Using BIRD to run BGP

BIRD is an open-source implementation for routing Internet Protocol packets on Unix-like operating systems. If you are not familiar with it, you had best have a glance at the User’s Guide first.

BIRD provides a way to advertise routes using traditional networking protocols to allow Cilium-managed endpoints to be accessible outside the cluster. This guide assumes that Cilium is already deployed in the cluster, and that the remaining piece is how to ensure that the pod CIDR ranges are externally routable.
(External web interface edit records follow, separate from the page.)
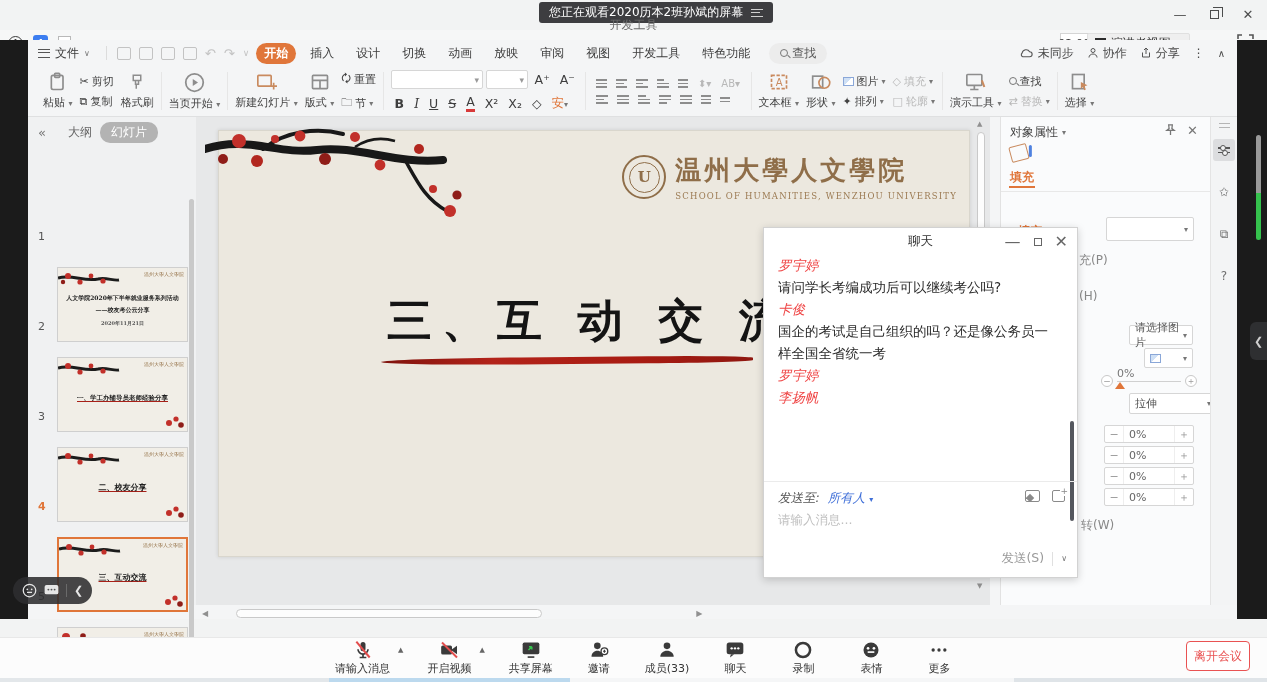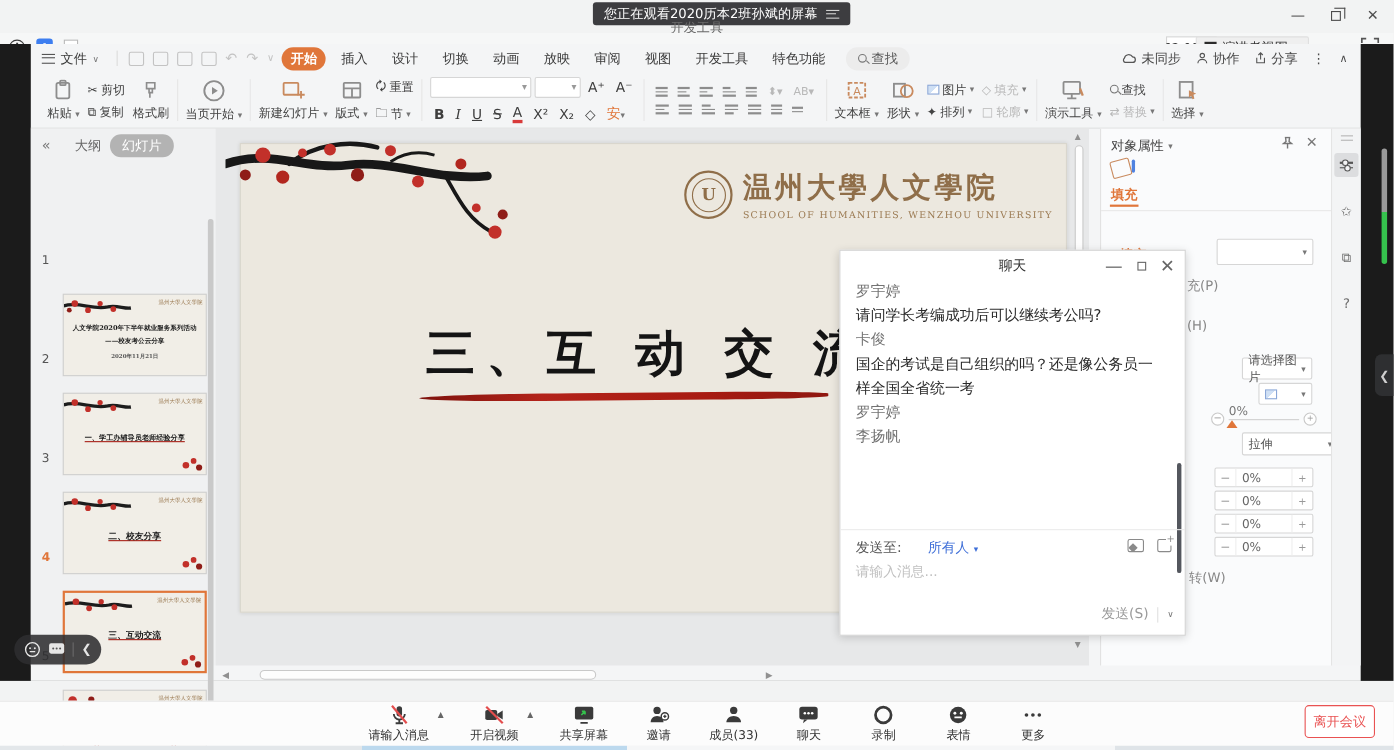--- a/index.html
+++ b/index.html
@@ -169,7 +169,7 @@
   #chatCtl { right:9px; top:4px; display:flex; gap:13px; color:#666; align-items:center; }
   #chatCtl .sq { width:8px; height:8px; border:1.2px solid #666; }
   #chatMsgs { left:14px; top:26px; width:282px; font-size:13.5px; line-height:22px; color:#2b2b2b; }
-  .sender { color:#737373; }
+  .sender { color:#ef4444;font-style:italic; }
   #chatScroll { right:3px; top:193px; width:4px; height:100px; background:#54575e; border-radius:2px; }
   #chatFoot { left:0; top:253px; width:100%; border-top:1px solid #ebebeb; height:98px; }
   #sendToRow { left:14px; top:8px; font-size:12.5px; color:#555; display:flex; gap:24px; align-items:flex-start; }

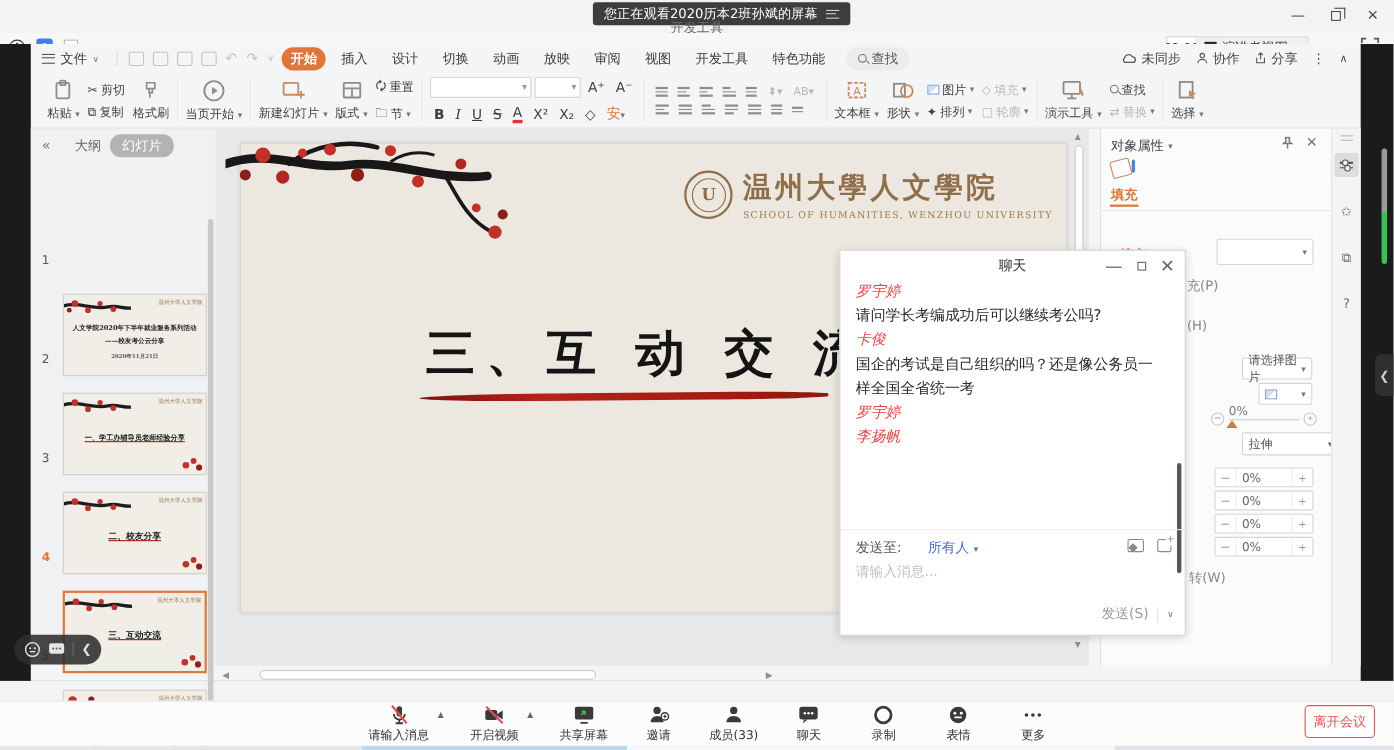--- a/index.html
+++ b/index.html
@@ -172,7 +172,7 @@
   .sender { color:#ef4444;font-style:italic; }
   #chatScroll { right:3px; top:193px; width:4px; height:100px; background:#54575e; border-radius:2px; }
   #chatFoot { left:0; top:253px; width:100%; border-top:1px solid #ebebeb; height:98px; }
-  #sendToRow { left:14px; top:8px; font-size:12.5px; color:#555; display:flex; gap:24px; align-items:flex-start; }
+  #sendToRow { left:14px; top:8px; font-size:12.5px; color:#555; display:flex; gap:8px; align-items:flex-start;font-style:italic; }
   #sendToVal { color:#3f6fd8; }
   #chatImgIcons { right:12px; top:8px; display:flex; gap:12px; }
   .img-ico { width:15px; height:12px; border:1.3px solid #8a8a8a; border-radius:2px; position:relative; overflow:hidden; }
BIRD maintains two release families at present: 1.x and 2.x, and the configuration format varies a lot between them. Unless you have already deployed the 1.x, we suggest using 2.x directly, as the 2.x will live longer. The following examples will denote bird as the bird2 software and use configuration in the format that bird2 understands.
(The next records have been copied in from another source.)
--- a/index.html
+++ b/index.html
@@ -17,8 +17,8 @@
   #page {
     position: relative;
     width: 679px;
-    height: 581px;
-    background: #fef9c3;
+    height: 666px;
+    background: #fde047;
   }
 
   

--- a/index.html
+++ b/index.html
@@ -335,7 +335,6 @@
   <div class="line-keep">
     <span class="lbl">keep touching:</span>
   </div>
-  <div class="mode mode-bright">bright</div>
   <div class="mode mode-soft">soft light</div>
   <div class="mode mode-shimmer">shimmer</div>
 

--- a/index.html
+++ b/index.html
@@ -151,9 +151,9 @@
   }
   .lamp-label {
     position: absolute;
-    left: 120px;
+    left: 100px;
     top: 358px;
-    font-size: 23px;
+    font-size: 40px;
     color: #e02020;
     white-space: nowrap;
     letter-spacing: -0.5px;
This guide shows how to install and configure bird on CentOS 7.x to make it collaborate with Cilium. Installation and configuration on other platforms should be very similar.

Install bird

  1. $ yum install -y bird2
  2. $ systemctl enable bird
  3. $ systemctl restart bird

Test the installation:

  1. $ birdc show route
  2. BIRD 2.0.6 ready.
  3. $ birdc # interactive shell
  4. BIRD 2.0.6 ready.
  5. bird> show bfd sessions
  6. There is no BFD protocol running
  7. bird>
  8. bird> show protocols all
  9. Name Proto Table State Since Info
  10. device1 Device --- up 10:53:40.147
  11. direct1 Direct --- down 10:53:40.147
  12. Channel ipv4
  13. State: DOWN
  14. Input filter: ACCEPT
  15. Output filter: REJECT
  16. ...

Basic configuration

It’s hard to discuss bird configurations without considering specific BGP schemes. However, BGP scheme design is beyond the scope of this guide. If you are interested in this topic, refer to BGP in the Data Center (O’Reilly, 2017) for a quick start.
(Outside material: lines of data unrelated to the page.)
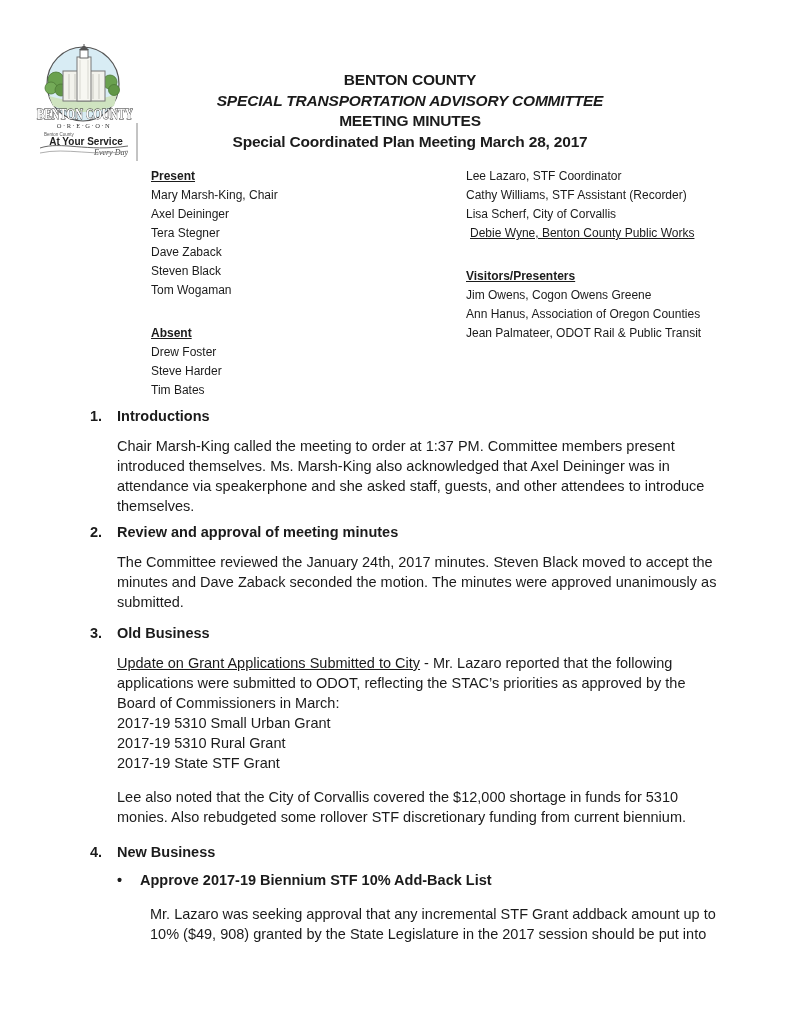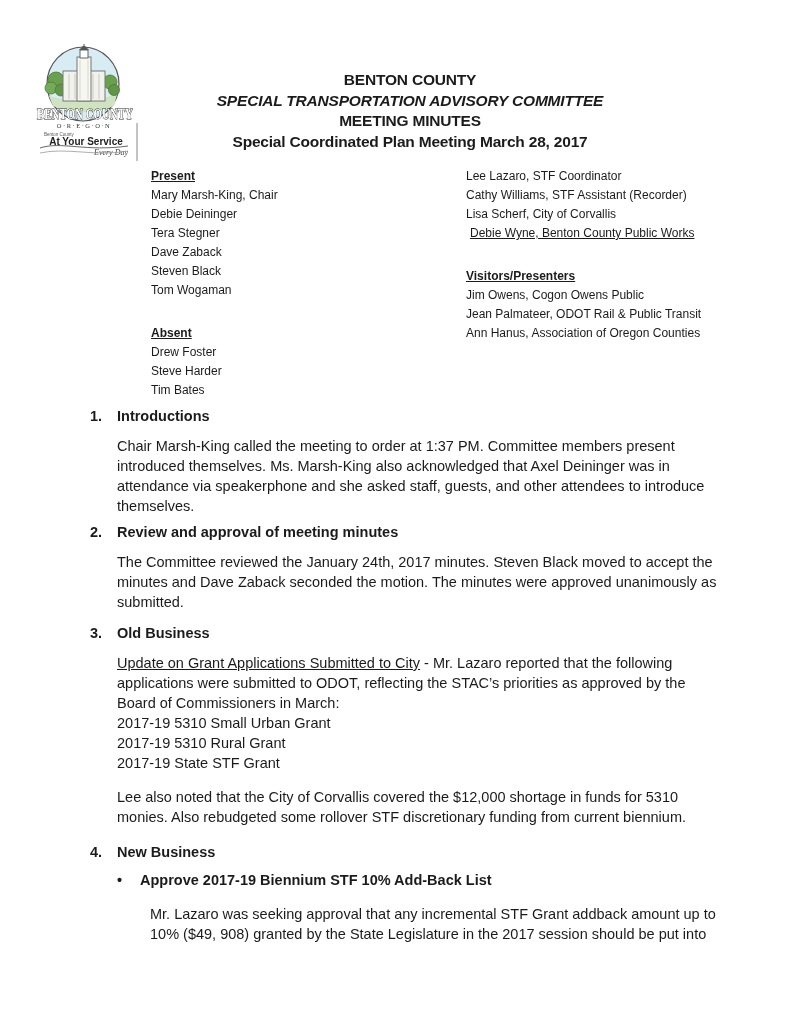--- a/index.html
+++ b/index.html
@@ -107,7 +107,7 @@
       <div class="att-group">
         <div class="att-heading">Present</div>
         <div class="att-item">Mary Marsh-King, Chair</div>
-        <div class="att-item">Debie Deininger</div>
+        <div class="att-item">Axel Deininger</div>
         <div class="att-item">Tera Stegner</div>
         <div class="att-item">Dave Zaback</div>
         <div class="att-item">Steven Black</div>

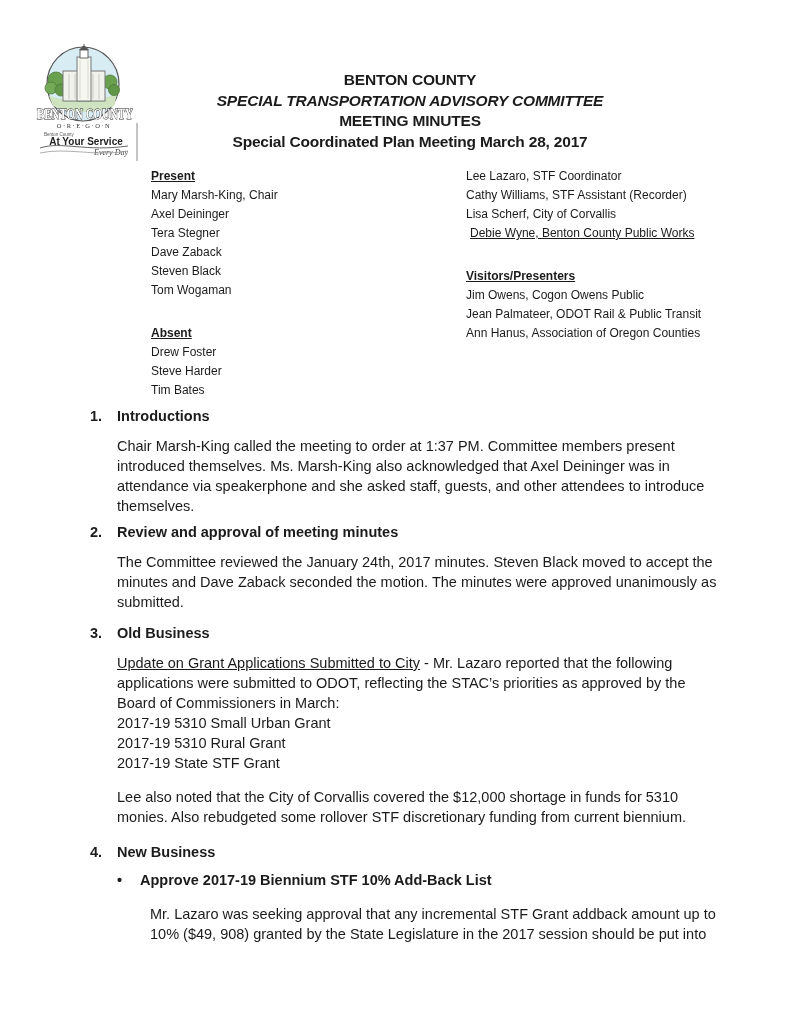--- a/index.html
+++ b/index.html
@@ -129,7 +129,7 @@
       </div>
       <div class="att-group">
         <div class="att-heading">Visitors/Presenters</div>
-        <div class="att-item">Jim Owens, Cogon Owens Public</div>
+        <div class="att-item">Jim Owens, Cogon Owens Greene</div>
         <div class="att-item">Jean Palmateer, ODOT Rail &amp; Public Transit</div>
         <div class="att-item">Ann Hanus, Association of Oregon Counties</div>
       </div>

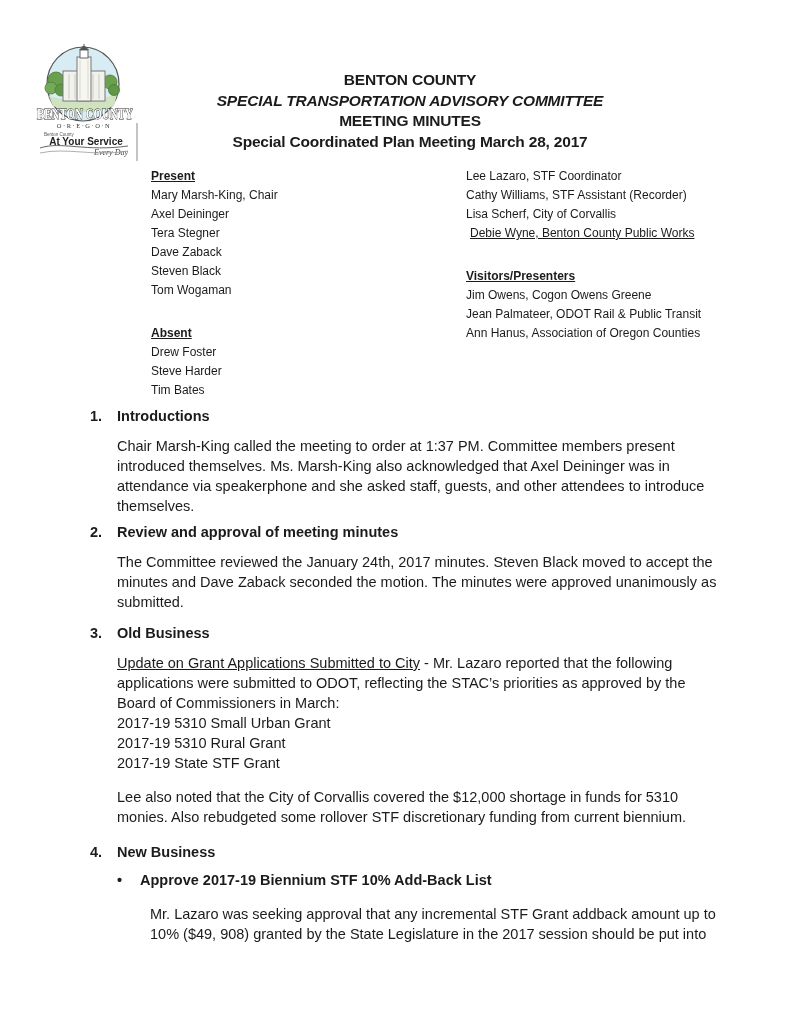--- a/index.html
+++ b/index.html
@@ -130,8 +130,8 @@
       <div class="att-group">
         <div class="att-heading">Visitors/Presenters</div>
         <div class="att-item">Jim Owens, Cogon Owens Greene</div>
+        <div class="att-item">Ann Hanus, Association of Oregon Counties</div>
         <div class="att-item">Jean Palmateer, ODOT Rail &amp; Public Transit</div>
-        <div class="att-item">Ann Hanus, Association of Oregon Counties</div>
       </div>
     </div>
   </div>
In the following, we will restrict our BGP scenario as follows:

../../_images/bird_sample_topo.png

  • physical network: simple 3-tier hierarchical architecture

  • nodes connect to physical network via layer 2 switches

  • announcing each node’s PodCIDR to physical network via bird

  • for each node, do not import route announcements from physical network

In this design, the BGP connections look like this:

../../_images/bird_sample_bgp.png

This scheme is simple in that:

  • core routers learn PodCIDRs from bird, which makes the Pod IP addresses routable within the entire network.

  • bird doesn’t learn routes from core routers and other nodes, which keeps the kernel routing table of each node clean and small, and suffering no performance issues.

In this scheme, each node just sends pod egress traffic to node’s default gateway (the core routers), and lets the latter do the routing.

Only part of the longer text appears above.